Just under half of Scottish businesses responding to an industry survey said they expect to run out of cash within three months.
A total of 48% of the 351 responses to the Scottish Chambers of Commerce (SCC) snap study said current cashflow would not extend beyond three months.
Of this, 13% said they would run out in under a month, while a further 9% said they already had no cash reserves left.
The results, which are released as a separate report analysing more than 250,000 companies in Scotland, found around one third are at “high risk” of collapse due to coronavirus.
The SCC study was carried out between April 14 and 24 and found more than three-fifths of firms (64%) reported gaps in the current Government business support measures to deal with the pandemic.
The main complaint recorded was a perceived lack of accessibility to the Coronavirus Business Interruption Loan Scheme which only 17% of respondents use or are planning to.
Of those surveyed, half intend to furlough at least half of their staff or more, with 19% of these intending to furlough all of their staff.
A total of 78 firms (22%) do not plan to furlough any staff.
SCC chief executive Liz Cameron said: “Both the UK and Scottish Government have moved quickly to staunch this catastrophic decline but what businesses are saying is it’s still not enough.
“If we are to prevent the Scottish economy from being damaged beyond recognition, businesses need cash in the bank now to be fit for when the country is able to start returning to day to day activities.”
Meanwhile, in a separate survey researchers analysed data from 266,954 businesses across Scotland and found 29% of these were at risk given how their supply chains operate.
A further 35% were said to be either at low or medium risk.
Academics from Durham University Business School found while many operate through global supply chains, the impact of the pandemic is felt at a local level.
The research indicates this is due to a combination of factors, including complexity and configuration of supply chains, company resilience, and use of technology.
The report highlights the need to support rapid innovation and inclusive growth in the Scottish knowledge economy, particularly in high-risk sectors such as ICT, scientific and technical activities and support services.
Co-author Kiran Fernandes, professor of operations management at the business school, said this use of knowledge to create goods and services is the primary driver of the Scottish economy at 79% along with the service sector.

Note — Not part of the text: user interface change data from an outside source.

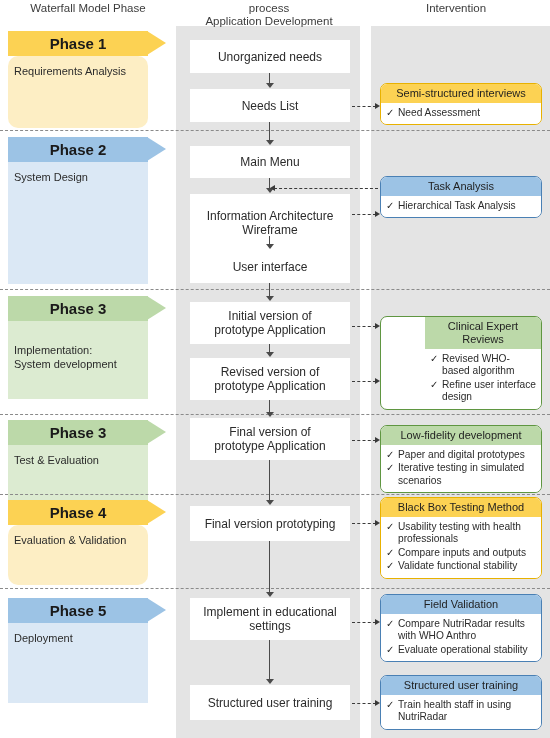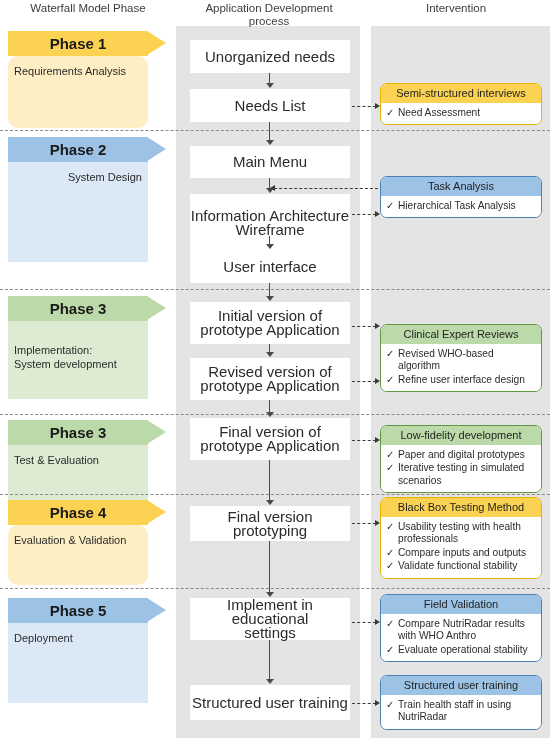--- a/index.html
+++ b/index.html
@@ -214,8 +214,8 @@
 
   <div id="hdr-waterfall" class="col-header">Waterfall Model Phase</div>
   <div id="hdr-appdev" class="col-header">
+    <div>process</div>
     <div>Application Development</div>
-    <div>process</div>
   </div>
   <div id="hdr-interv" class="col-header">Intervention</div>
 

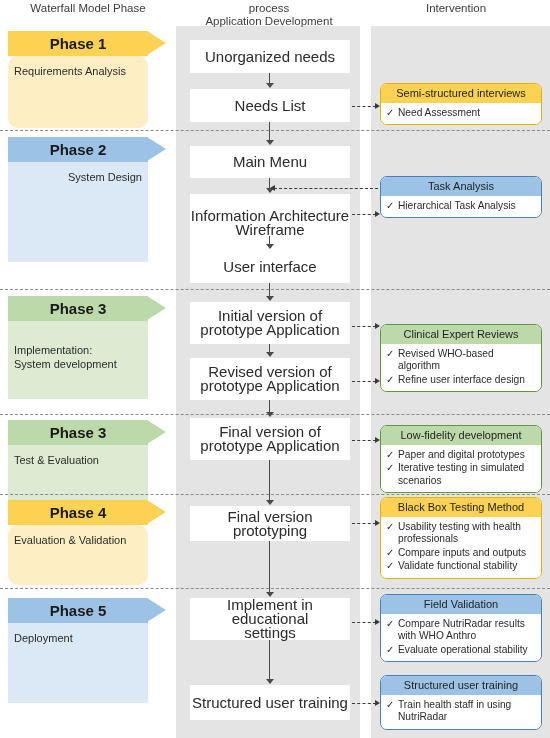--- a/index.html
+++ b/index.html
@@ -109,7 +109,7 @@
     align-items: center;
     justify-content: center;
     text-align: center;
-    font-size: 15px;
+    font-size: 12px;
     color: #2b2b2b;
     line-height: 14px;
   }

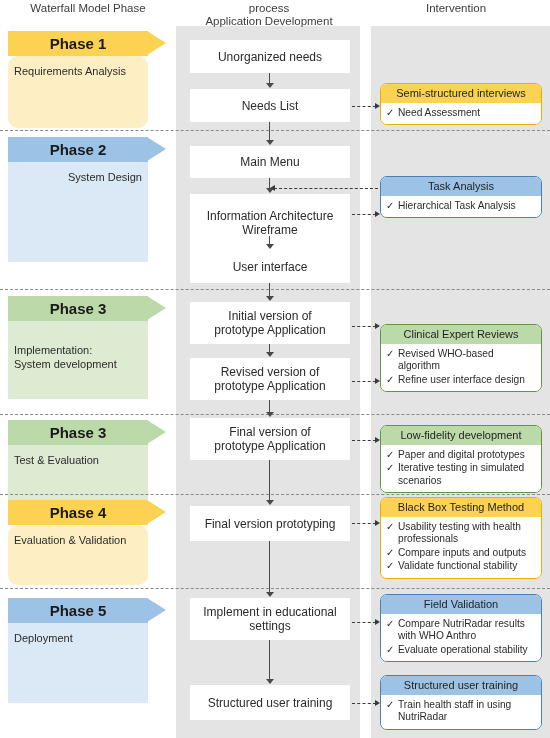--- a/index.html
+++ b/index.html
@@ -236,7 +236,7 @@
       <div class="banner-arrow"></div>
       <div class="banner-text">Phase 2</div>
     </div>
-    <div class="phase-body" style="height:100px;text-align:right;">
+    <div class="phase-body" style="height:122px;">
       <div>System Design</div>
     </div>
   </div>

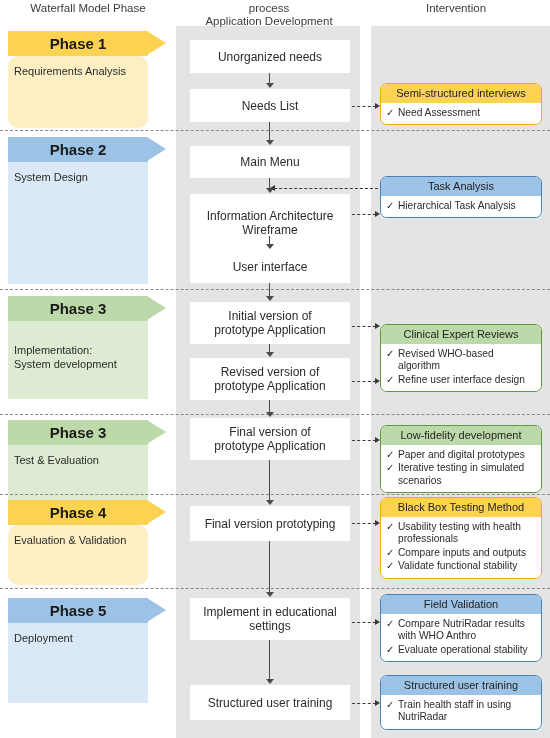--- a/index.html
+++ b/index.html
@@ -386,7 +386,7 @@
     </div>
   </div>
 
-  <div class="iv-card iv-green" style="top:324px;">
+  <div class="iv-card iv-green" style="top:316px;padding-left:44px;">
     <div class="iv-title">Clinical Expert Reviews</div>
     <div class="iv-body">
       <div class="iv-item">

He added: “Most companies in these sectors have never experienced such an external shock and therefore were not prepared with mitigation strategies for their complex global supply chains.
“Our study shows that many of the supply chain configurations within the knowledge and secondary [manufacturing] sector not only need investment but an internationalisation strategy that can help these high-tech companies connect to trade corridors beyond the existing networks.”
A Scottish Government spokeswoman said: “Ministers are listening to concerns from businesses as we continue to explore how best to support businesses during this unprecedented economic crisis.
“The Scottish Government is going to great lengths to support businesses and our total package for businesses now totals £2.3bn – which is more than the consequentials we received from the UK Government – and actively works to fill the gaps in the UK scheme.”